───── DATA EXTRACT
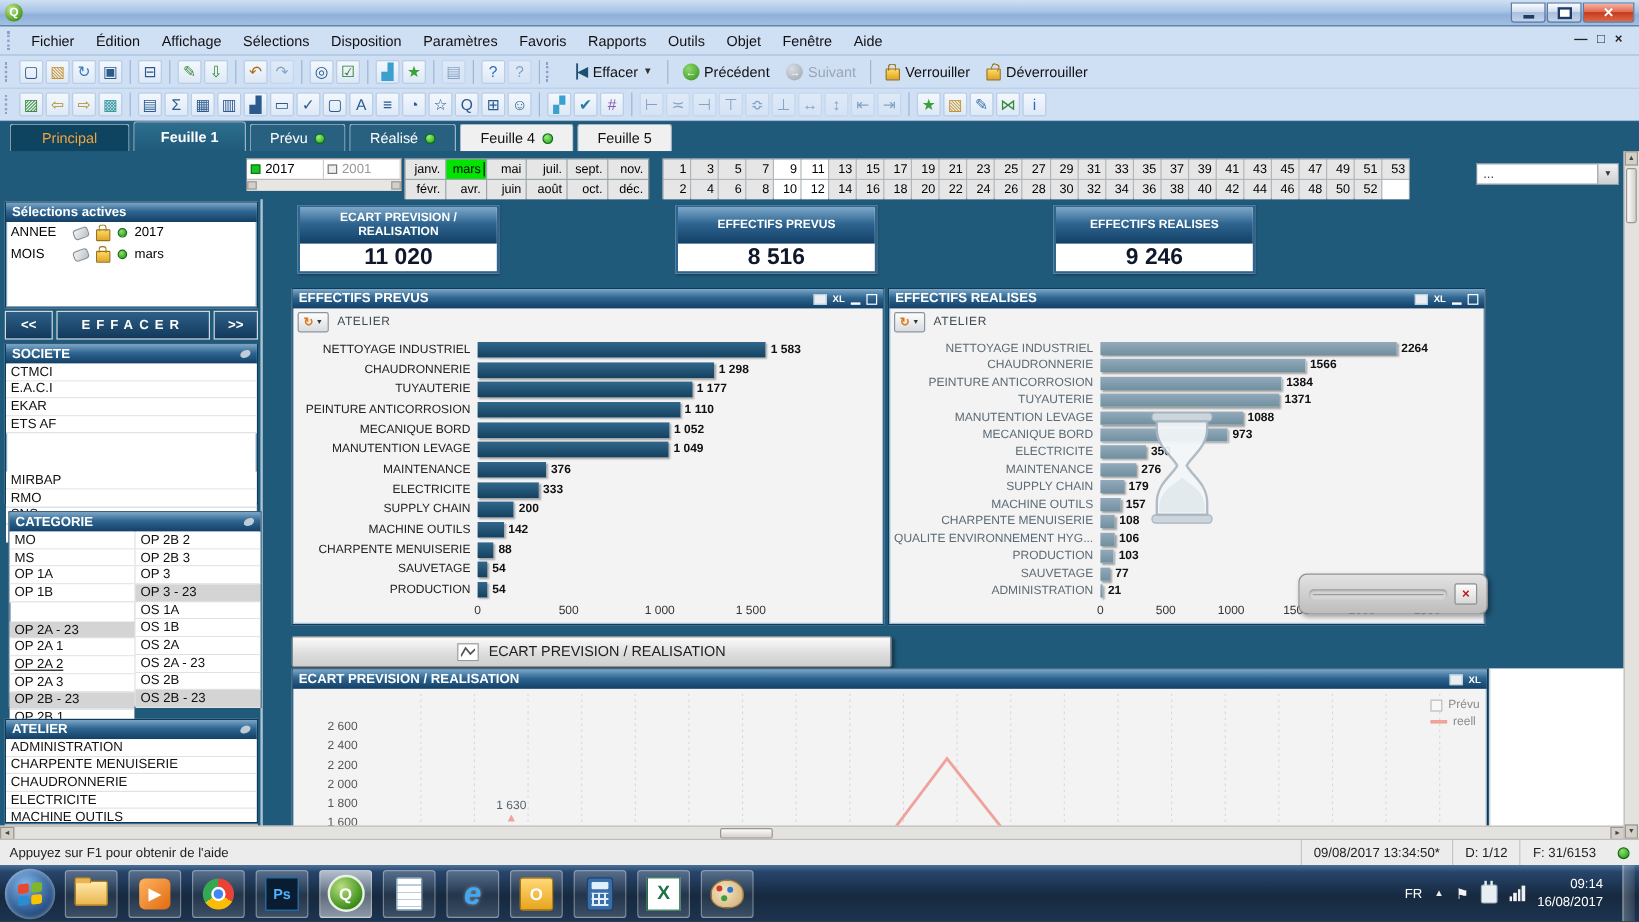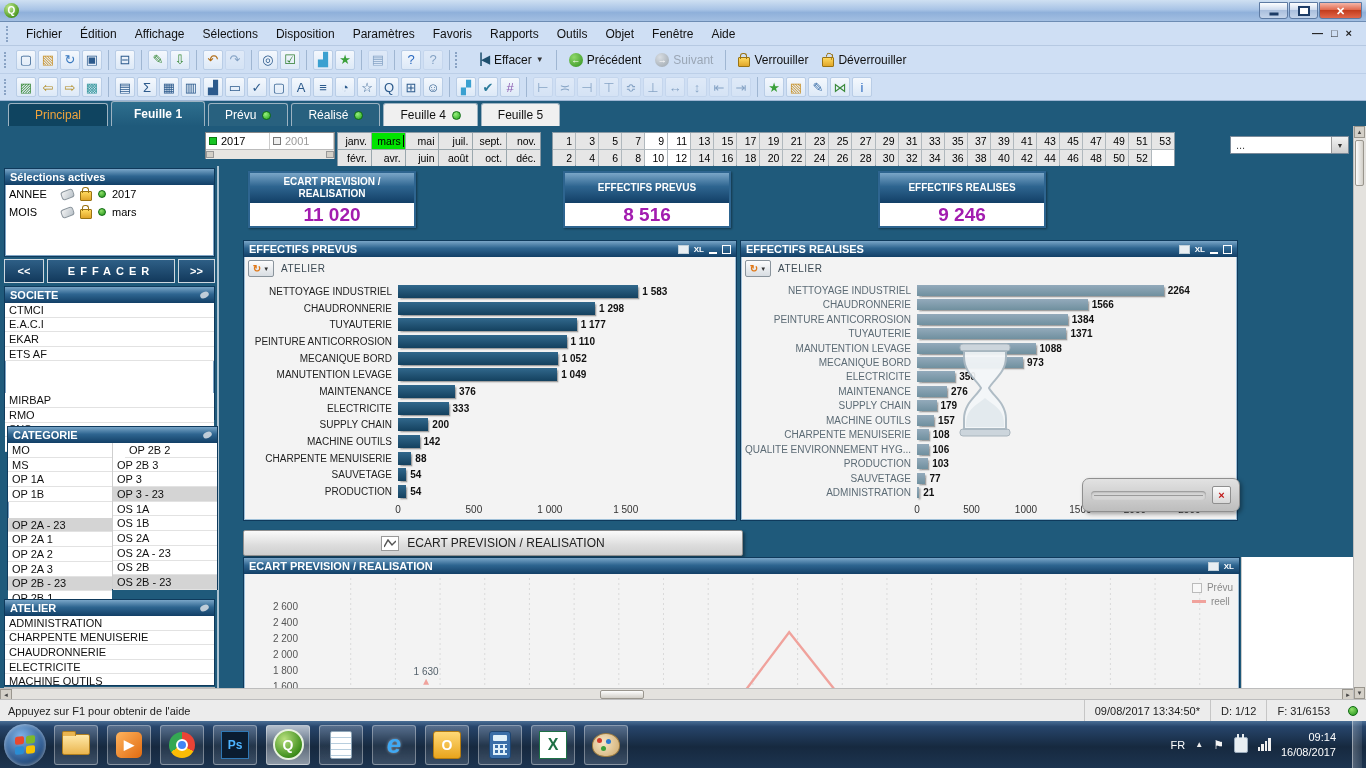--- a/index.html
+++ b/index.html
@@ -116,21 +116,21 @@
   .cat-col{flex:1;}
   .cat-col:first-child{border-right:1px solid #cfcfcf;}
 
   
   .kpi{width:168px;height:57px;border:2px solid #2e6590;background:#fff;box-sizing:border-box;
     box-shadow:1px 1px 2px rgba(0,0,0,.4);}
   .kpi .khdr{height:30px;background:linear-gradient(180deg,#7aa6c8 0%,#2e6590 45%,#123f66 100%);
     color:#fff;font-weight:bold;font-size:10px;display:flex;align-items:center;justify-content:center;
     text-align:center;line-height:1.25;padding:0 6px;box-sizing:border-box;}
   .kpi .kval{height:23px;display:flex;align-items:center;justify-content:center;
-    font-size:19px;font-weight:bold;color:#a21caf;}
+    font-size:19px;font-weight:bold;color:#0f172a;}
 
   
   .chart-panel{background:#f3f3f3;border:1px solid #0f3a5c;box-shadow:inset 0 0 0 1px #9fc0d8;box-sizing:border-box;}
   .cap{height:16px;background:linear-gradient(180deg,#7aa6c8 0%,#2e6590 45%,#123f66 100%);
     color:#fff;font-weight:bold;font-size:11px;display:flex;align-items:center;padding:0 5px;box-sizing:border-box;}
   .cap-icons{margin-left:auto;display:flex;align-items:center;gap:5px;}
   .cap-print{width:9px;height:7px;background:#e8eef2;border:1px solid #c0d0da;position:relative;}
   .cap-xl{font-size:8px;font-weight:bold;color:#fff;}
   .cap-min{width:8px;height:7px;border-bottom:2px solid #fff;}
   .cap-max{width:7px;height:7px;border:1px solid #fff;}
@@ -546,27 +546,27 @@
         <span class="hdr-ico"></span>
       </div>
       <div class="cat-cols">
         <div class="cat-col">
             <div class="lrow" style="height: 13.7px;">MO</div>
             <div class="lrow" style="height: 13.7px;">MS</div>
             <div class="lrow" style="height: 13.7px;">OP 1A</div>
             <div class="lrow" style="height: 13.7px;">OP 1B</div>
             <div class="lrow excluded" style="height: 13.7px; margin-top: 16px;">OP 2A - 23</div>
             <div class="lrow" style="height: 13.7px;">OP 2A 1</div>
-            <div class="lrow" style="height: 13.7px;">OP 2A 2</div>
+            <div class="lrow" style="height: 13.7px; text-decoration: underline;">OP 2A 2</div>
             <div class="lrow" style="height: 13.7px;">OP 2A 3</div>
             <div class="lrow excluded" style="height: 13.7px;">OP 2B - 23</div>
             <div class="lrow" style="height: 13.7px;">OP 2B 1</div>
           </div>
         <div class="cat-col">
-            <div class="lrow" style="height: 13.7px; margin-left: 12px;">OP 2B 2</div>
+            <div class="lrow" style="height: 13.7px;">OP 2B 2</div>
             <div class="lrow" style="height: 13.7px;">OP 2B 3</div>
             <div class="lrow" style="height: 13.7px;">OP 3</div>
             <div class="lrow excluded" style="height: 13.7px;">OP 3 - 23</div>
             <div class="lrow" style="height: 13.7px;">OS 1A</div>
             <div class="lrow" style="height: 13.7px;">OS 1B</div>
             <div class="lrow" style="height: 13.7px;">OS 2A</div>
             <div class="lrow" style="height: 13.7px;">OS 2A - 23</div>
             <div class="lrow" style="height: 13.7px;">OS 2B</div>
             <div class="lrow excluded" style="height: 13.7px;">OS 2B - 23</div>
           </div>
──────────
== EXERCISE REQUIREMENTS ==
Without the pictures, return the records above exactly as written.

== COMPLETED TASK ==
--- a/index.html
+++ b/index.html
@@ -116,21 +116,21 @@
   .cat-col{flex:1;}
   .cat-col:first-child{border-right:1px solid #cfcfcf;}
 
   
   .kpi{width:168px;height:57px;border:2px solid #2e6590;background:#fff;box-sizing:border-box;
     box-shadow:1px 1px 2px rgba(0,0,0,.4);}
   .kpi .khdr{height:30px;background:linear-gradient(180deg,#7aa6c8 0%,#2e6590 45%,#123f66 100%);
     color:#fff;font-weight:bold;font-size:10px;display:flex;align-items:center;justify-content:center;
     text-align:center;line-height:1.25;padding:0 6px;box-sizing:border-box;}
   .kpi .kval{height:23px;display:flex;align-items:center;justify-content:center;
-    font-size:19px;font-weight:bold;color:#a21caf;}
+    font-size:19px;font-weight:bold;color:#0f172a;}
 
   
   .chart-panel{background:#f3f3f3;border:1px solid #0f3a5c;box-shadow:inset 0 0 0 1px #9fc0d8;box-sizing:border-box;}
   .cap{height:16px;background:linear-gradient(180deg,#7aa6c8 0%,#2e6590 45%,#123f66 100%);
     color:#fff;font-weight:bold;font-size:11px;display:flex;align-items:center;padding:0 5px;box-sizing:border-box;}
   .cap-icons{margin-left:auto;display:flex;align-items:center;gap:5px;}
   .cap-print{width:9px;height:7px;background:#e8eef2;border:1px solid #c0d0da;position:relative;}
   .cap-xl{font-size:8px;font-weight:bold;color:#fff;}
   .cap-min{width:8px;height:7px;border-bottom:2px solid #fff;}
   .cap-max{width:7px;height:7px;border:1px solid #fff;}
@@ -546,27 +546,27 @@
         <span class="hdr-ico"></span>
       </div>
       <div class="cat-cols">
         <div class="cat-col">
             <div class="lrow" style="height: 13.7px;">MO</div>
             <div class="lrow" style="height: 13.7px;">MS</div>
             <div class="lrow" style="height: 13.7px;">OP 1A</div>
             <div class="lrow" style="height: 13.7px;">OP 1B</div>
             <div class="lrow excluded" style="height: 13.7px; margin-top: 16px;">OP 2A - 23</div>
             <div class="lrow" style="height: 13.7px;">OP 2A 1</div>
-            <div class="lrow" style="height: 13.7px;">OP 2A 2</div>
+            <div class="lrow" style="height: 13.7px; text-decoration: underline;">OP 2A 2</div>
             <div class="lrow" style="height: 13.7px;">OP 2A 3</div>
             <div class="lrow excluded" style="height: 13.7px;">OP 2B - 23</div>
             <div class="lrow" style="height: 13.7px;">OP 2B 1</div>
           </div>
         <div class="cat-col">
-            <div class="lrow" style="height: 13.7px; margin-left: 12px;">OP 2B 2</div>
+            <div class="lrow" style="height: 13.7px;">OP 2B 2</div>
             <div class="lrow" style="height: 13.7px;">OP 2B 3</div>
             <div class="lrow" style="height: 13.7px;">OP 3</div>
             <div class="lrow excluded" style="height: 13.7px;">OP 3 - 23</div>
             <div class="lrow" style="height: 13.7px;">OS 1A</div>
             <div class="lrow" style="height: 13.7px;">OS 1B</div>
             <div class="lrow" style="height: 13.7px;">OS 2A</div>
             <div class="lrow" style="height: 13.7px;">OS 2A - 23</div>
             <div class="lrow" style="height: 13.7px;">OS 2B</div>
             <div class="lrow excluded" style="height: 13.7px;">OS 2B - 23</div>
           </div>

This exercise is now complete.